Copy out all of the records, exactly as they appear.

[Front-end code change data]
╔══

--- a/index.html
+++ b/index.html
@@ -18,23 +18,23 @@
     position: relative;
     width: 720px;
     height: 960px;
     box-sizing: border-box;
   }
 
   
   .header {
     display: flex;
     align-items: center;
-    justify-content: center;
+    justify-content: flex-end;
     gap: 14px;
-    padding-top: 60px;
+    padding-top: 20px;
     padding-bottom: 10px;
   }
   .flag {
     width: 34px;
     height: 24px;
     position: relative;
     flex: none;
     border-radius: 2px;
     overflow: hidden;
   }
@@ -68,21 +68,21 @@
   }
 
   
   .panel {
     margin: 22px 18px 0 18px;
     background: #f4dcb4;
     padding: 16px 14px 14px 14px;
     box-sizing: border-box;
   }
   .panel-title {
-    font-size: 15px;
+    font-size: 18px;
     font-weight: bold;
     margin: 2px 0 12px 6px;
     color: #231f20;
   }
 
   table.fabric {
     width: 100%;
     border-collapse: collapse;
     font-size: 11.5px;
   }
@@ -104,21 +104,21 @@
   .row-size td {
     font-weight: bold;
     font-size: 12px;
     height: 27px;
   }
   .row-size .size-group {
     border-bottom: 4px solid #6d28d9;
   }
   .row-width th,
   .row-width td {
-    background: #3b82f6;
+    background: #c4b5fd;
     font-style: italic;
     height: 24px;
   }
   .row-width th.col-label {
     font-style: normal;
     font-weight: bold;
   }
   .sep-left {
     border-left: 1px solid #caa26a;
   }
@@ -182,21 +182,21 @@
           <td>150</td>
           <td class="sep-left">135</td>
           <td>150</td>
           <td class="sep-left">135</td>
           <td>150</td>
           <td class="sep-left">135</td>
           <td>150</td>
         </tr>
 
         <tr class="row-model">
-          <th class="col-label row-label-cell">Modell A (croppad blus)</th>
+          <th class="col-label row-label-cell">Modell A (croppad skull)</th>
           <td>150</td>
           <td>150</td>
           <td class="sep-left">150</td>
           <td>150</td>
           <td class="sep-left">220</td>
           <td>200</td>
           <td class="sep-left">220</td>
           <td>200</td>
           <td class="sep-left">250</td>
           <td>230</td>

╚══

> _FINISHED EXERCISE_:
--- a/index.html
+++ b/index.html
@@ -18,23 +18,23 @@
     position: relative;
     width: 720px;
     height: 960px;
     box-sizing: border-box;
   }
 
   
   .header {
     display: flex;
     align-items: center;
-    justify-content: center;
+    justify-content: flex-end;
     gap: 14px;
-    padding-top: 60px;
+    padding-top: 20px;
     padding-bottom: 10px;
   }
   .flag {
     width: 34px;
     height: 24px;
     position: relative;
     flex: none;
     border-radius: 2px;
     overflow: hidden;
   }
@@ -68,21 +68,21 @@
   }
 
   
   .panel {
     margin: 22px 18px 0 18px;
     background: #f4dcb4;
     padding: 16px 14px 14px 14px;
     box-sizing: border-box;
   }
   .panel-title {
-    font-size: 15px;
+    font-size: 18px;
     font-weight: bold;
     margin: 2px 0 12px 6px;
     color: #231f20;
   }
 
   table.fabric {
     width: 100%;
     border-collapse: collapse;
     font-size: 11.5px;
   }
@@ -104,21 +104,21 @@
   .row-size td {
     font-weight: bold;
     font-size: 12px;
     height: 27px;
   }
   .row-size .size-group {
     border-bottom: 4px solid #6d28d9;
   }
   .row-width th,
   .row-width td {
-    background: #3b82f6;
+    background: #c4b5fd;
     font-style: italic;
     height: 24px;
   }
   .row-width th.col-label {
     font-style: normal;
     font-weight: bold;
   }
   .sep-left {
     border-left: 1px solid #caa26a;
   }
@@ -182,21 +182,21 @@
           <td>150</td>
           <td class="sep-left">135</td>
           <td>150</td>
           <td class="sep-left">135</td>
           <td>150</td>
           <td class="sep-left">135</td>
           <td>150</td>
         </tr>
 
         <tr class="row-model">
-          <th class="col-label row-label-cell">Modell A (croppad blus)</th>
+          <th class="col-label row-label-cell">Modell A (croppad skull)</th>
           <td>150</td>
           <td>150</td>
           <td class="sep-left">150</td>
           <td>150</td>
           <td class="sep-left">220</td>
           <td>200</td>
           <td class="sep-left">220</td>
           <td>200</td>
           <td class="sep-left">250</td>
           <td>230</td>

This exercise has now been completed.